Sotz Corporation by way is long defunct, but they are the originator of this design. Just about any of the clones work as well though again they need to be kept sharp and you need to remove any buggered/curled over side edges from previous owner hitting top with sledge. I even welded up one for my former neighbor out of bit of scrap, to keep him from borrowing mine. He would always return my prized Monster Maul with edge all buggered/dull up cause he found it split better with chunk of log end up on a big rock. Anyway any of clones, named or noname seem to work about equally as long as they are sharp and arent too wide.

For easy to split wood, regular maul if kept sharp works fine. and for really twisted knotty stuff you need half dozen wedges and a sledge no matter what.


----------



## TheMartianChick (May 26, 2009)

hhhandyman said:


> I've used 8# splitting mauls for years, but now use a* Fiskars 7884 X27 36" Splitting Axe *on the smaller, straight-grained pieces. Works good for limbing felled trees, too.


This is what we use...Works great and I got it from Amazon.com based upon some recommendations here at HT!


----------



## willowworker (Dec 4, 2010)

TNHermit said:


> AN old Amish guy showed me how to split wood with an axe back in the 80's after i beat my self to death with a maul. Never looked back. Now i use a an axe with two little wedges welded to the side. you can buy it at Lowes for 24.00. Wouldn't use anything else and haven't since then. I split red,white oak, maple,locust.what ever else comes along
> Couple big ole truck tires stacked can help. Just put the log in the tired and split it in a circle. Pull the piece out and move on.


Must be the same as the Chopper1 I used for years. That splitting axe would split anything for me. I was 5'7" most of those years...now am down to 5 6. Getting older.  My dad got it for me when I moved north with the kids. NEVER went back to a maul, chopping axe, or had to use a wedge... www. Chopper1.com[/url]. Best splitting axe around.


----------



## Cabin Fever (May 10, 2002)

Back during the "energy crisis" of the late 70's and early 80's, a couple of my friends bought the Chopper Axe for splitting firewood. They both complained about the springs flying out of it and having to be replaced. Hopefully, the current model has taken care of that problem.

I've never owned one, so I really don't have an opinion, one way or the other.


----------



## TNHermit (Jul 14, 2005)

> Must be the same as the Chopper1 I used for years. That splitting axe would split anything for me. I was 5'7" most of those years...now am down to 5 6. Getting older. My dad got it for me when I moved north with the kids. NEVER went back to a maul, chopping axe, or had to use a wedge... www. Chopper1.com[/url]. Best splitting axe around.







Cabin Fever said:


> Back during the "energy crisis" of the late 70's and early 80's, a couple of my friends bought the Chopper Axe for splitting firewood. They both complained about the springs flying out of it and having to be replaced. Hopefully, the current model has taken care of that problem.
> 
> I've never owned one, so I really don't have an opinion, one way or the other.

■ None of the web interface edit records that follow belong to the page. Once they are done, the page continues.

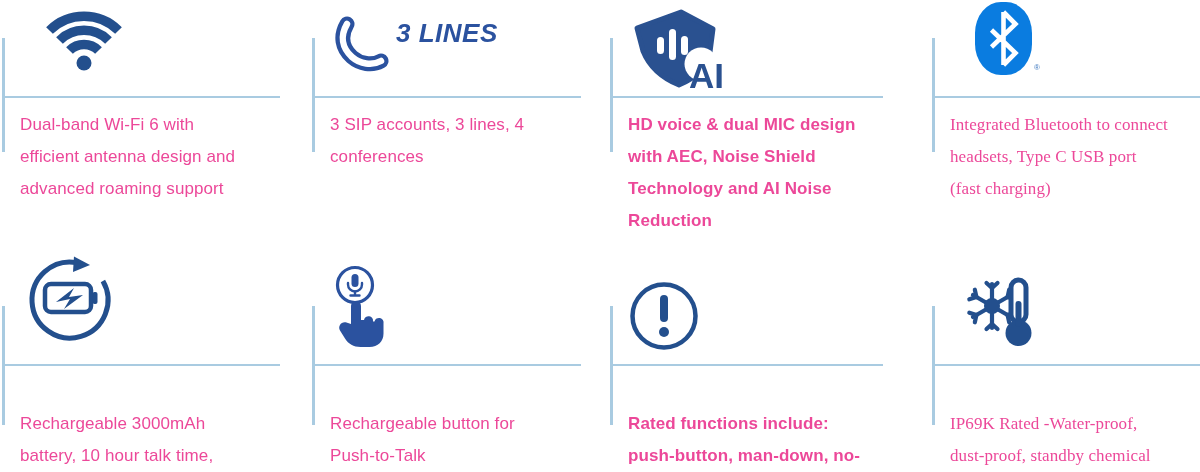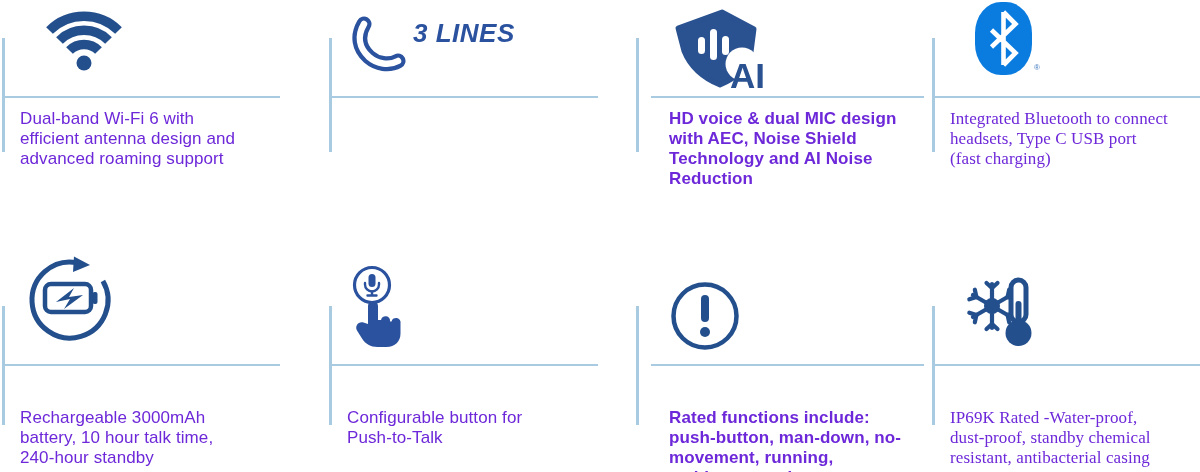--- a/index.html
+++ b/index.html
@@ -12,7 +12,7 @@
   .row1{top:0;}
   .row2{top:240px;}
   .col1{left:2px;width:278px;}
-  .col2{left:329px;width:269px;}
+  .col2{left:312px;width:269px;}
   .col3{left:636px;width:273px;padding-left:15px;}
   .col4{left:932px;width:268px;}
 

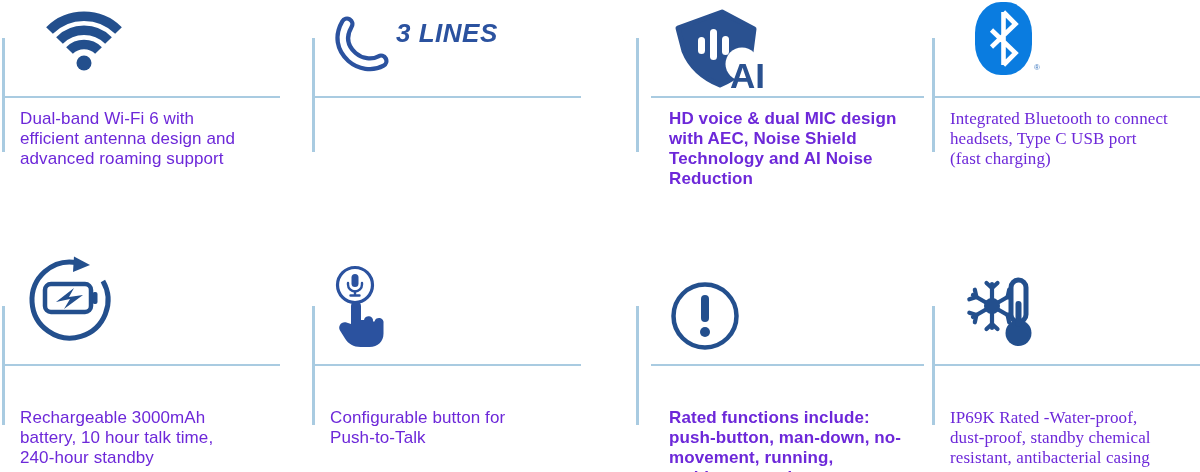--- a/index.html
+++ b/index.html
@@ -13,7 +13,7 @@
   .row2{top:240px;}
   .col1{left:2px;width:278px;}
   .col2{left:312px;width:269px;}
-  .col3{left:636px;width:273px;padding-left:15px;}
+  .col3{left:610px;width:273px;}
   .col4{left:932px;width:268px;}
 
   .vline{position:absolute;left:0;width:2.5px;background:#a9cbe1;}

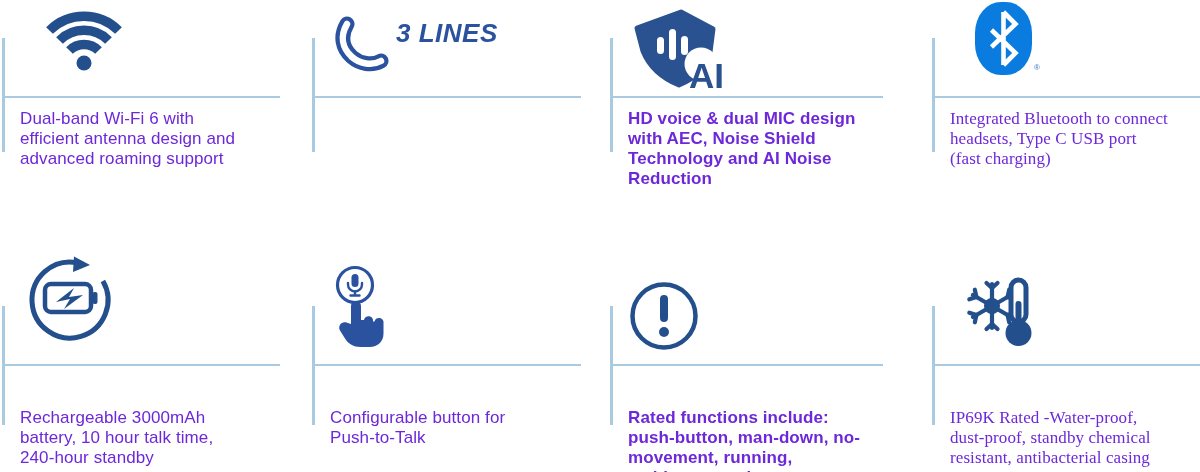--- a/index.html
+++ b/index.html
@@ -27,7 +27,7 @@
   .divider{height:2px;background:#a9cbe1;width:100%;}
 
   .feature-text{
-    color:#6d28d9;font-size:17px;line-height:20px;
+    color:#ec4899;font-size:17px;line-height:32px;
     padding:11px 0 0 18px;letter-spacing:.1px;
   }
   .row2 .feature-text{padding-top:13px;margin-top:29px;}

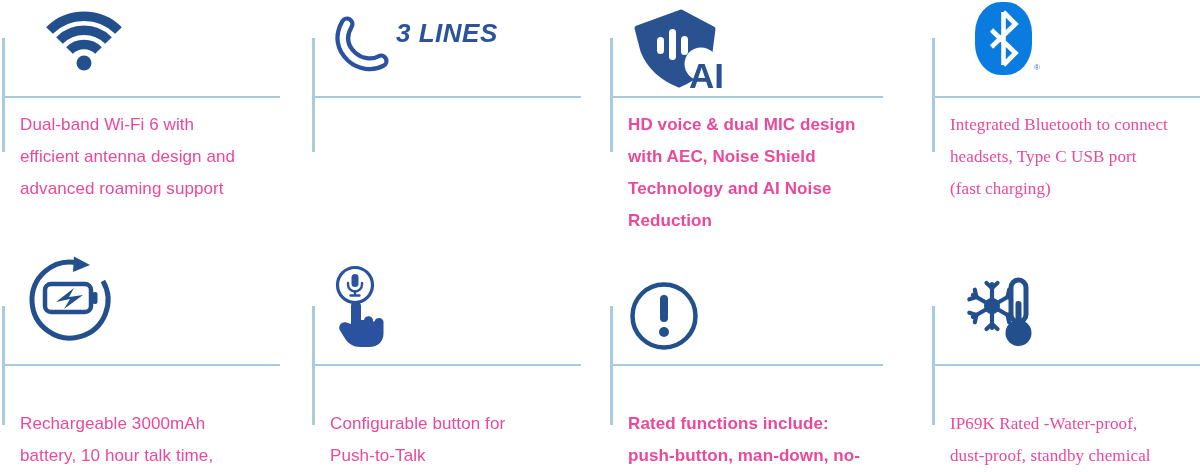--- a/index.html
+++ b/index.html
@@ -82,6 +82,7 @@
     <span class="lines-caption">3 LINES</span>
   </div>
   <div class="divider"></div>
+  <div class="feature-text">3 SIP accounts, 3 lines, 4 conferences</div>
 </div>
 
 <div class="cell row1 col3">

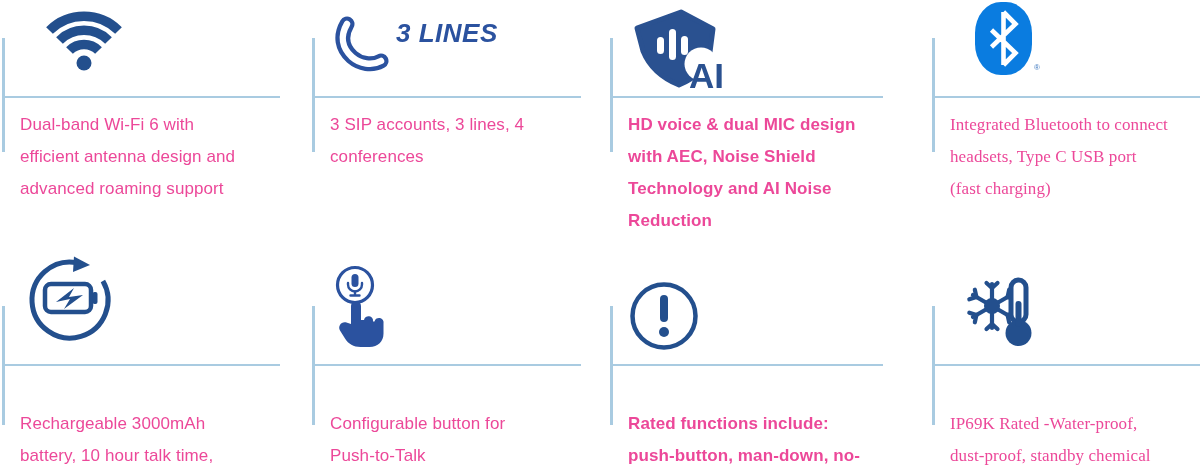--- a/index.html
+++ b/index.html
@@ -144,7 +144,7 @@
     </svg>
   </div>
   <div class="divider"></div>
-  <div class="feature-text">Configurable button for Push-to-Talk</div>
+  <div class="feature-text">Rechargeable button for Push-to-Talk</div>
 </div>
 
 <div class="cell row2 col3">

Have to look but this has welded wedges on the sides. They are about 1 inch wide and 3 " long. NO big thing The secret the Amish showed me was in the wrist. Start with the axe nearly flat above your head. Just before you hit you snap your wrist and twist it straight Snaps the log and splits it usually never more than two times the first time then its just a walk around. if its really knotty I just don't bother and cut it up about 8-12 inches and burn it that way. I got nothing to prove


----------